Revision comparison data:
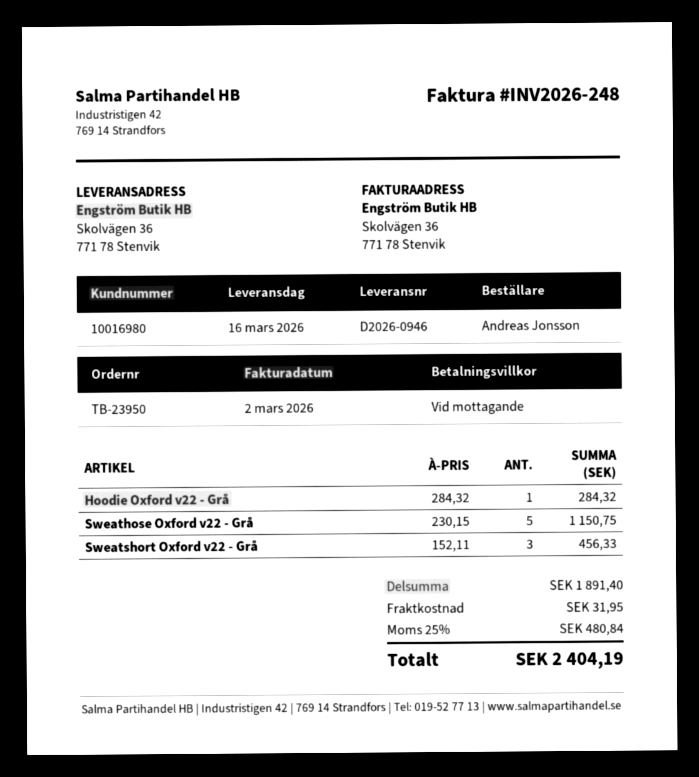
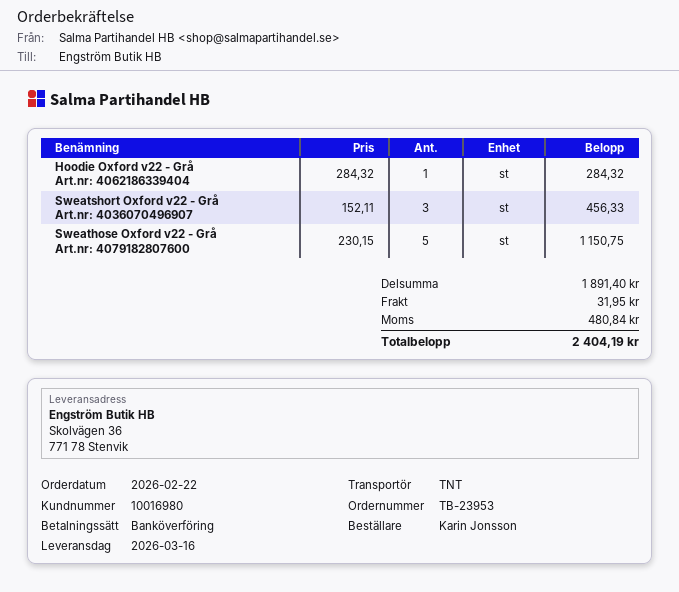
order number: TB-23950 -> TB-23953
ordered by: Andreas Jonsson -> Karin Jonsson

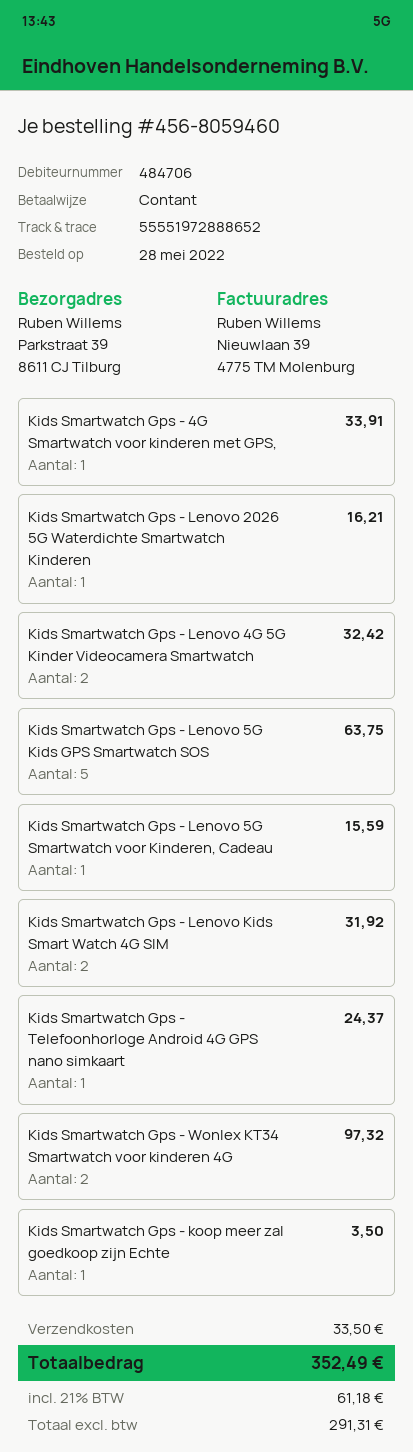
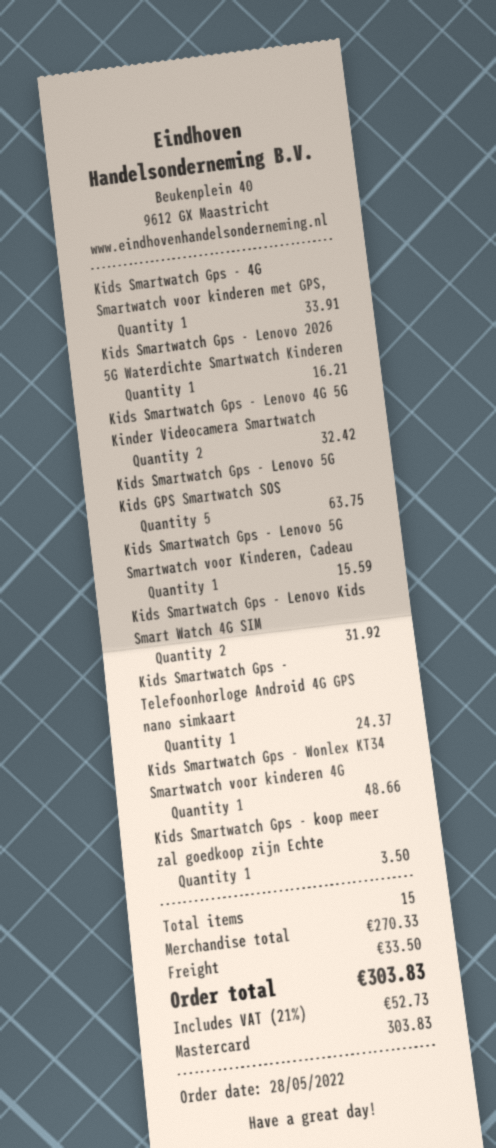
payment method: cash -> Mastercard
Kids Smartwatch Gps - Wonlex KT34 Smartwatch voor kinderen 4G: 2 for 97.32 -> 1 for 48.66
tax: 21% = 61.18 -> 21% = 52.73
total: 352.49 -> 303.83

**What is needed**. Please print the span that begins at the line holding "ordered by: Andreas Jonsson -> Karin Jonsson" and ends at the last line of the data, both ends included, with no pictures.

**Your response**.
ordered by: Andreas Jonsson -> Karin Jonsson

payment method: cash -> Mastercard
Kids Smartwatch Gps - Wonlex KT34 Smartwatch voor kinderen 4G: 2 for 97.32 -> 1 for 48.66
tax: 21% = 61.18 -> 21% = 52.73
total: 352.49 -> 303.83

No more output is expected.